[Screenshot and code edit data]
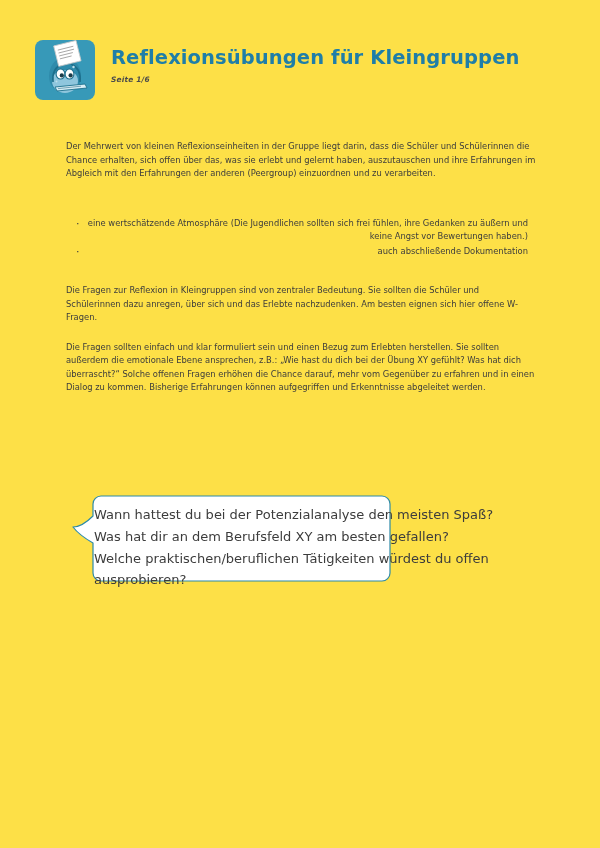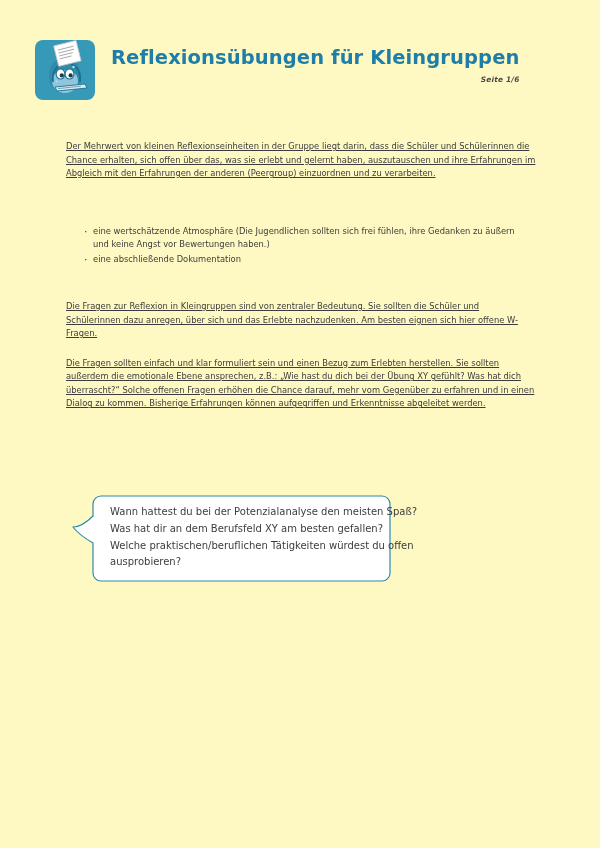"Reflexionsübungen für Kleingruppen" .page { background: #fef9c3 -> #fde047 }
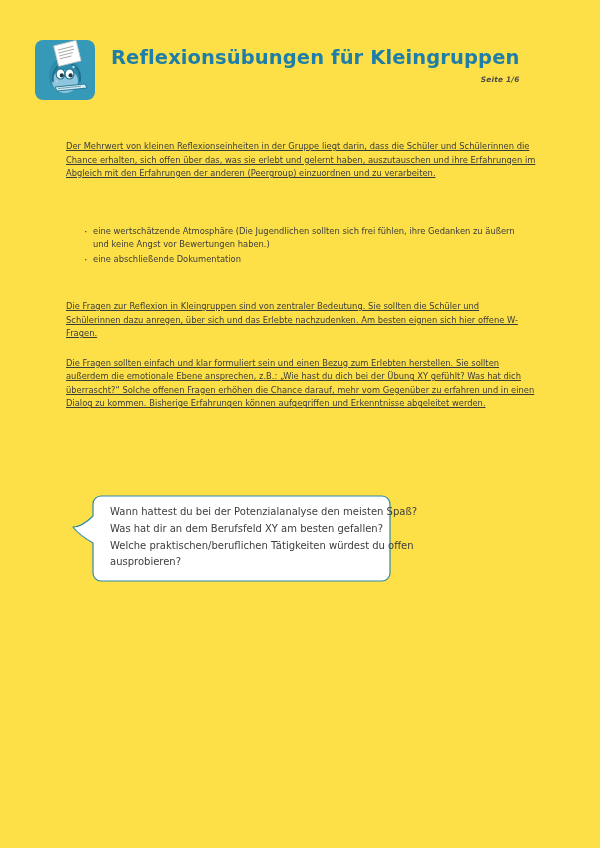"Seite 1/6" .doc-subtitle { text-align: right -> none }
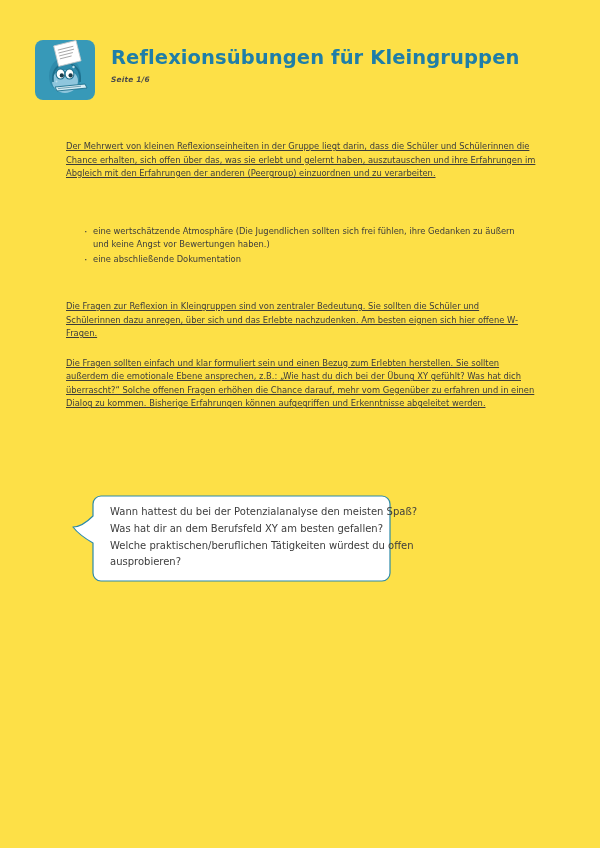"Der Mehrwert von kleinen" .para { text-decoration: underline -> none }
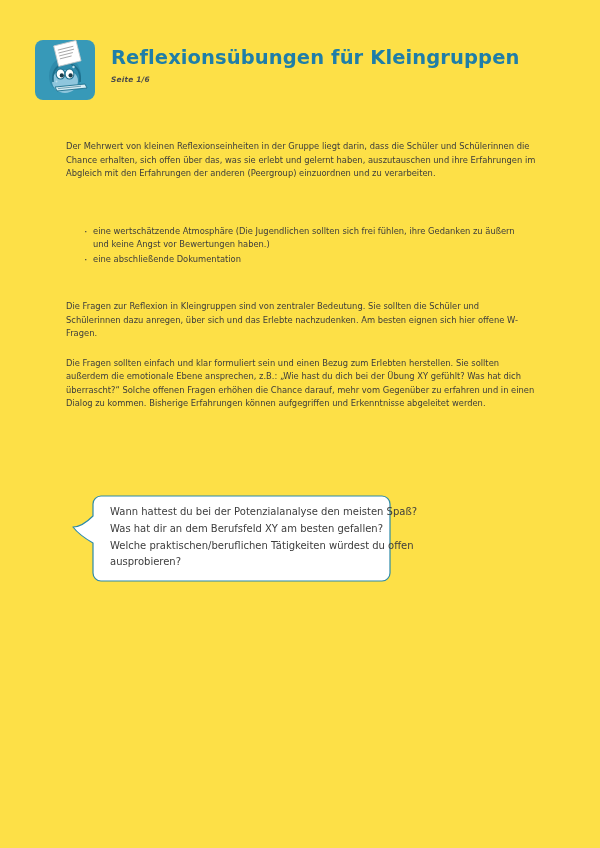"eine wertschätzende Atmosphäre (Die" ul.bullets { margin: 16px -> 8px; text-align: none -> right }
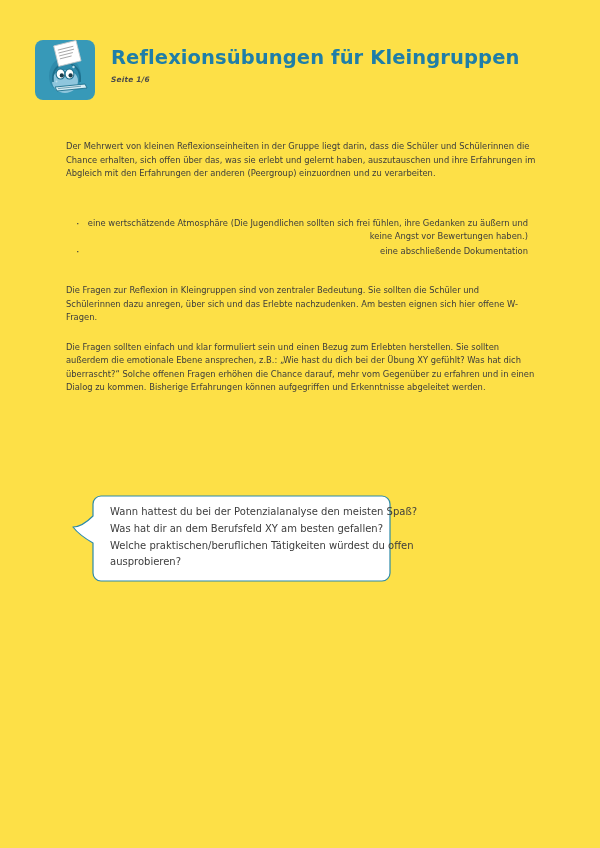"eine abschließende Dokumentation" li { text: eine -> auch }
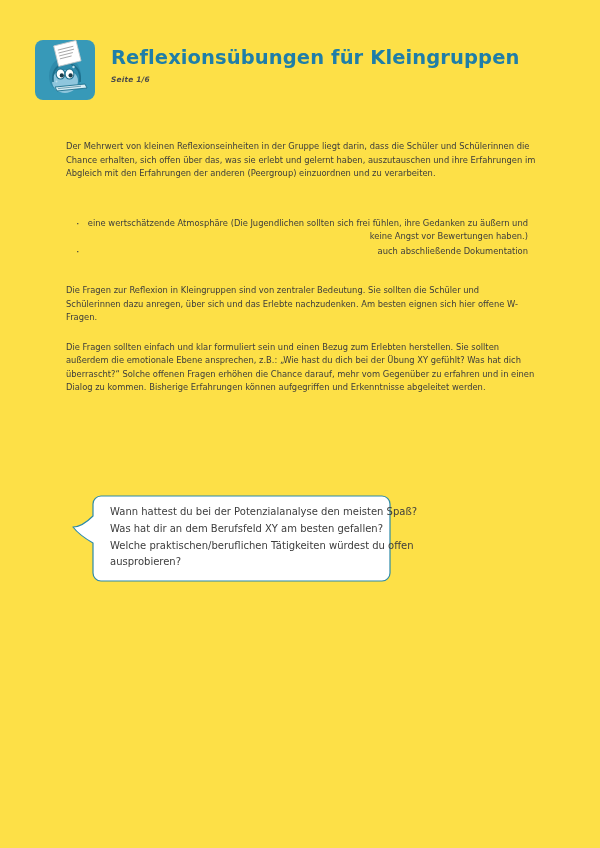"Wann hattest du bei der" .bubble-text { font-size: 10px -> 13px; left: 44px -> 28px }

ASSIGNED TASK:
Here the job is to print all the data exactly, skipping any image.

SOLUTION FOR THIS PROBLEM:
"Reflexionsübungen für Kleingruppen" .page { background: #fef9c3 -> #fde047 }
"Seite 1/6" .doc-subtitle { text-align: right -> none }
"Der Mehrwert von kleinen" .para { text-decoration: underline -> none }
"eine wertschätzende Atmosphäre (Die" ul.bullets { margin: 16px -> 8px; text-align: none -> right }
"eine abschließende Dokumentation" li { text: eine -> auch }
"Wann hattest du bei der" .bubble-text { font-size: 10px -> 13px; left: 44px -> 28px }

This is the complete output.